> ACTIVITY: The answer must be every line of the records in which the string "size" appears.

> RECORDS PROVIDED:

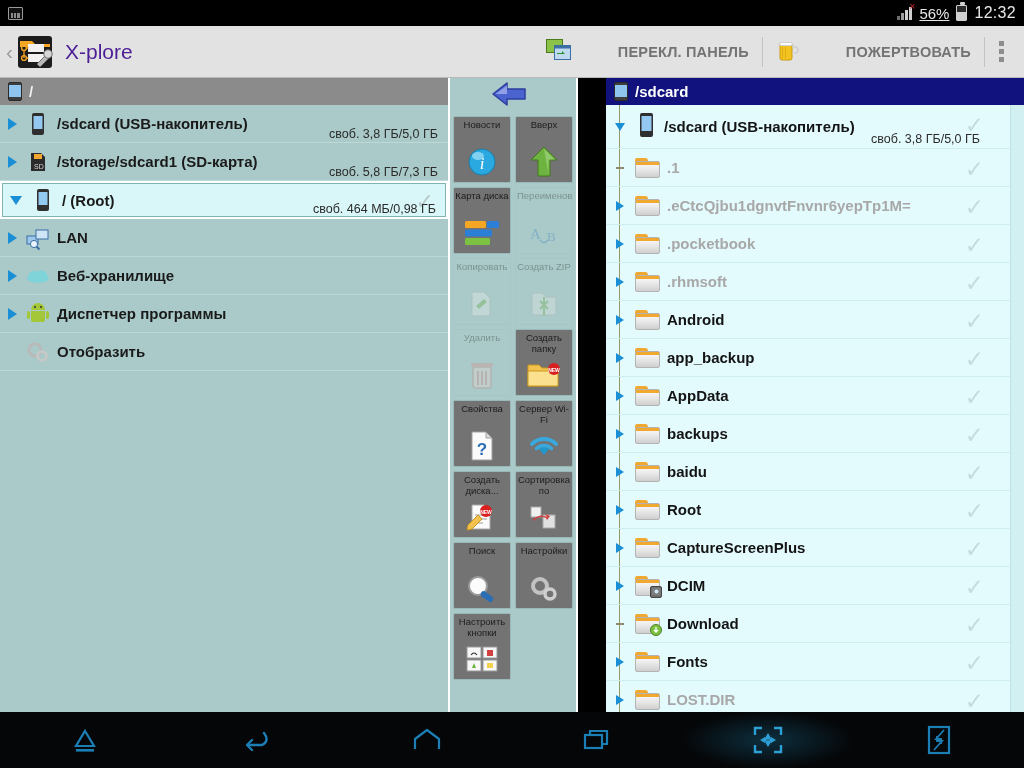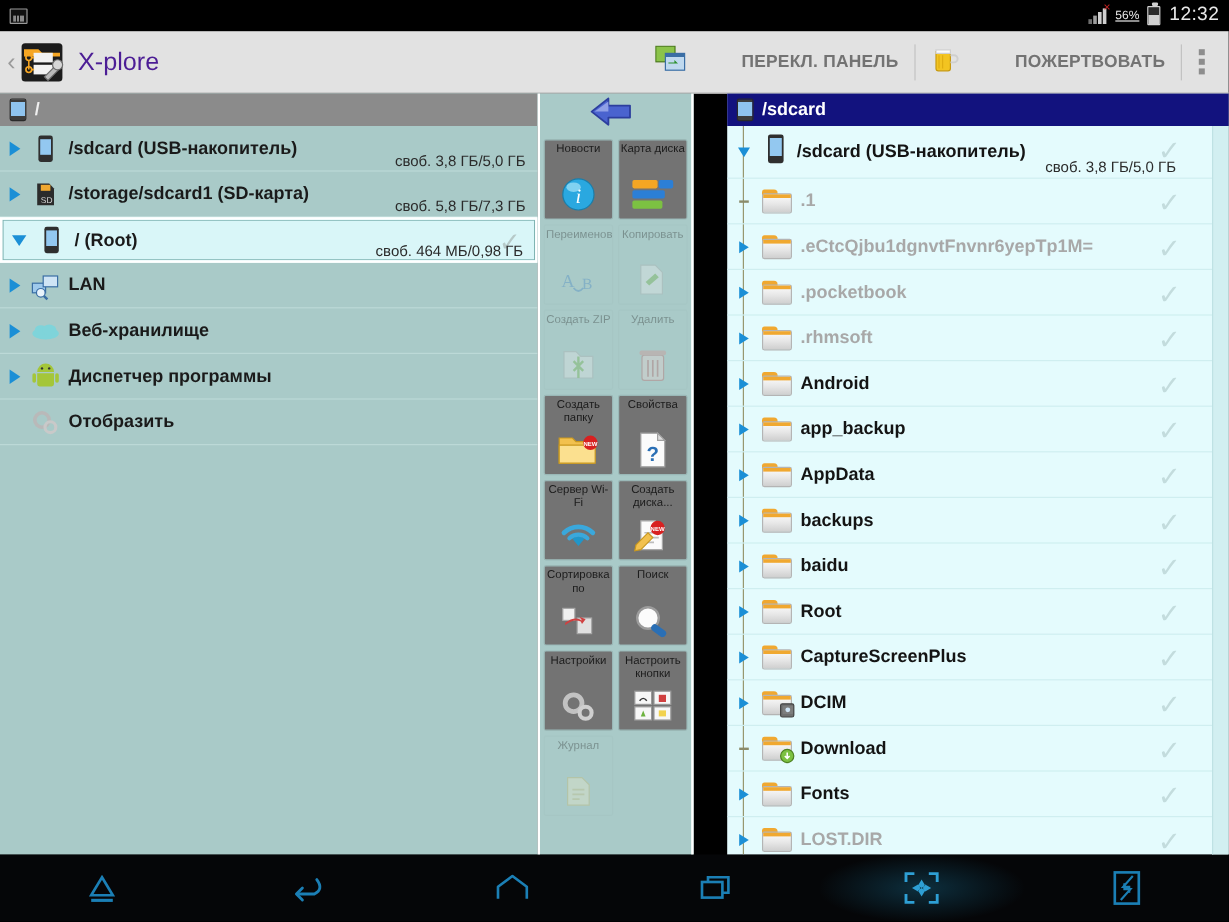--- a/index.html
+++ b/index.html
@@ -43,7 +43,7 @@
     width:5px; height:2.5px; background:#d0d0d0; border-radius:1px;
   }
   .sb-time { font-size: 16px; letter-spacing: .3px; }
-  .sb-pct { font-size: 10px; text-decoration: underline; }
+  .sb-pct { font-size: 15px; text-decoration: underline; }
 
   
   .actionbar {

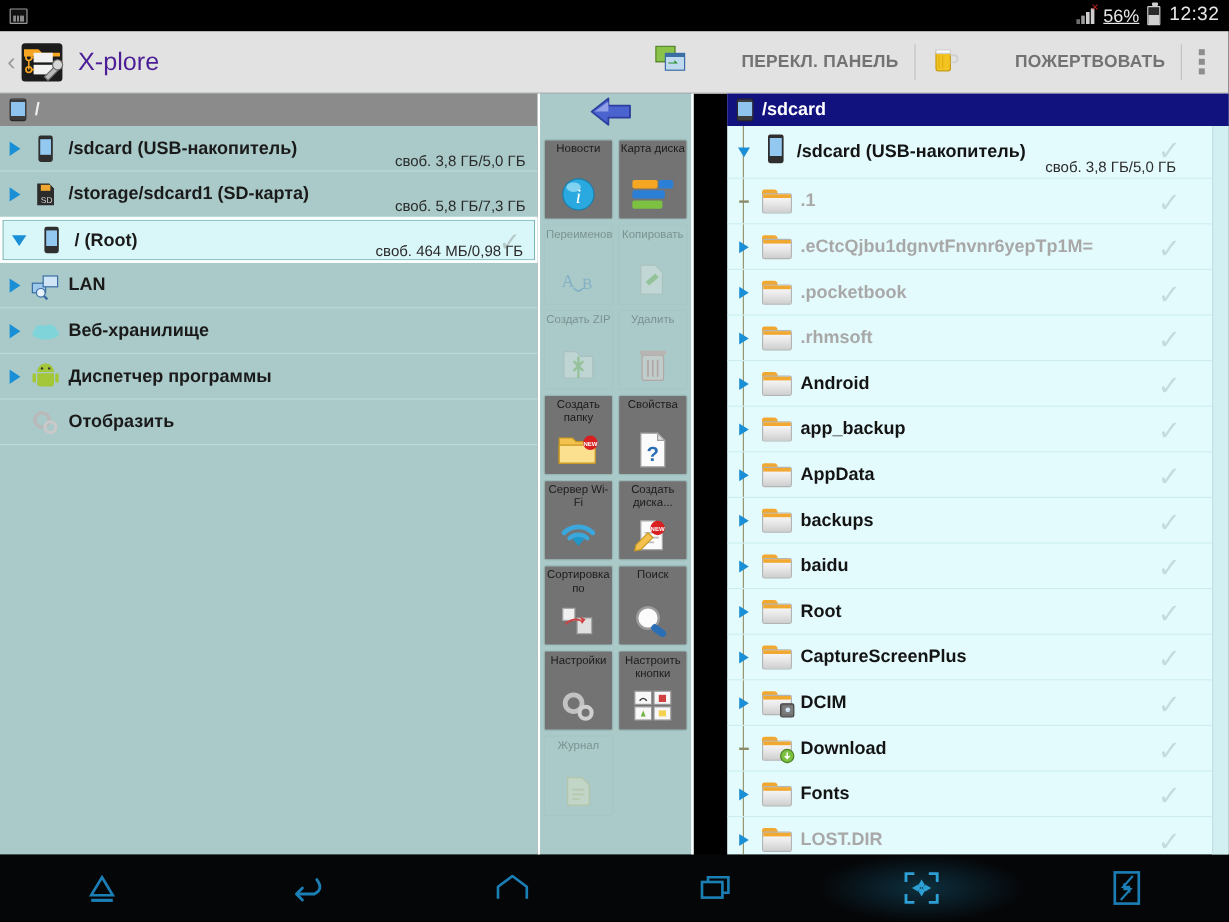--- a/index.html
+++ b/index.html
@@ -392,6 +392,15 @@
           </span>
         </div>
 
+        <div class="tbtn">
+          <span class="tbtn-lbl">Вверх</span>
+          <span class="tbtn-ico">
+            <svg width="30" height="34" viewBox="0 0 30 34">
+                <path d="M15 2 L28 15 L21 15 L21 31 L9 31 L9 15 L2 15 Z" fill="#6db33f" stroke="#45761f"></path>
+                <path d="M15 4 L25.5 14.5 L19.5 14.5 L19.5 29" fill="#a8d98a" opacity=".6"></path>
+              </svg>
+          </span>
+        </div>
 
         <div class="tbtn">
           <span class="tbtn-lbl">Карта диска</span>

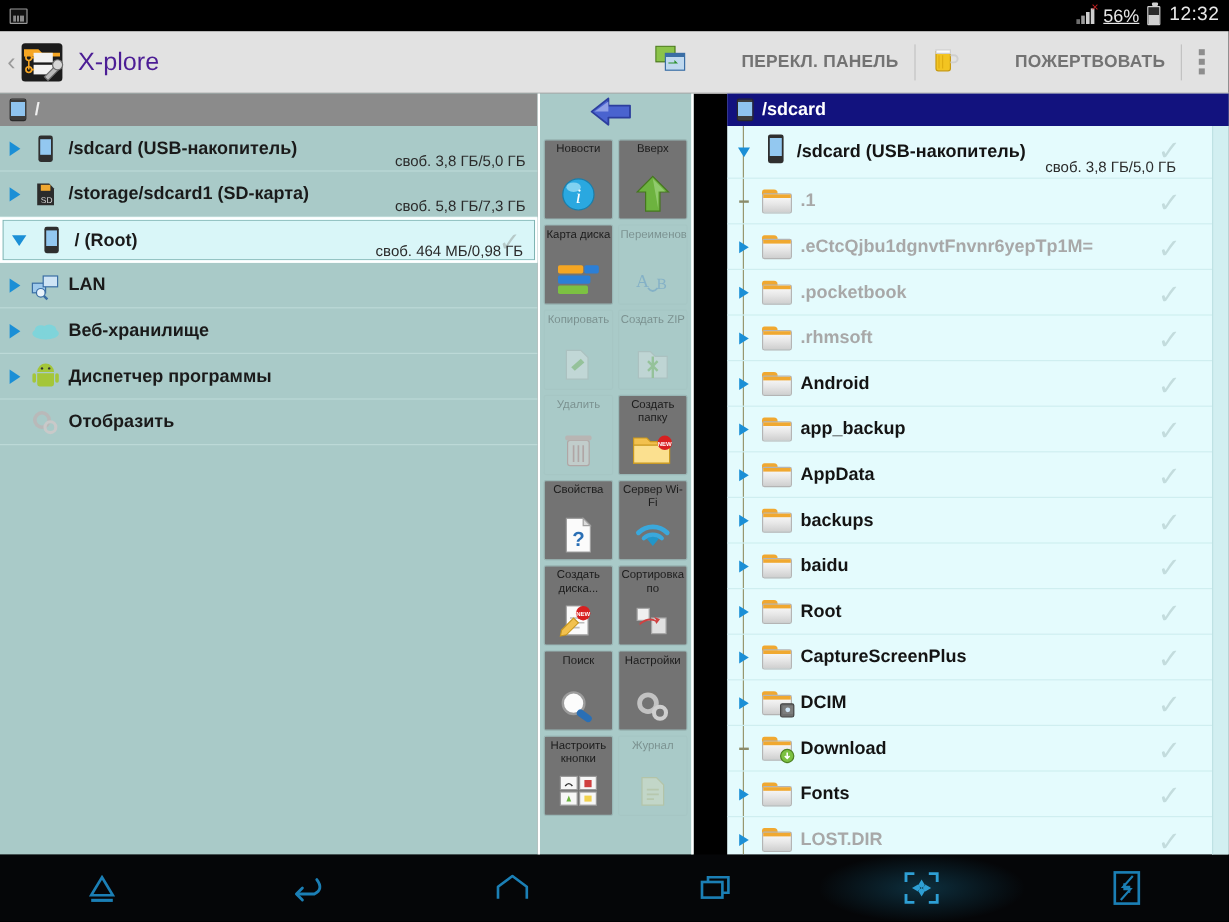--- a/index.html
+++ b/index.html
@@ -550,15 +550,6 @@
           </span>
         </div>
 
-        <div class="tbtn off">
-          <span class="tbtn-lbl">Журнал</span>
-          <span class="tbtn-ico">
-            <svg width="30" height="28" viewBox="0 0 30 28">
-                <path d="M6 3h12l6 6v17H6z" fill="#f7efc8" stroke="#c9b96a"></path>
-                <path d="M10 13h10M10 17h10M10 21h6" stroke="#d4c47a" stroke-width="1.4"></path>
-              </svg>
-          </span>
-        </div>
 
       </div>
     </div>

> SOLUTION TO THIS EXERCISE:
   .sb-time { font-size: 16px; letter-spacing: .3px; }
-  .sb-pct { font-size: 10px; text-decoration: underline; }
+  .sb-pct { font-size: 15px; text-decoration: underline; }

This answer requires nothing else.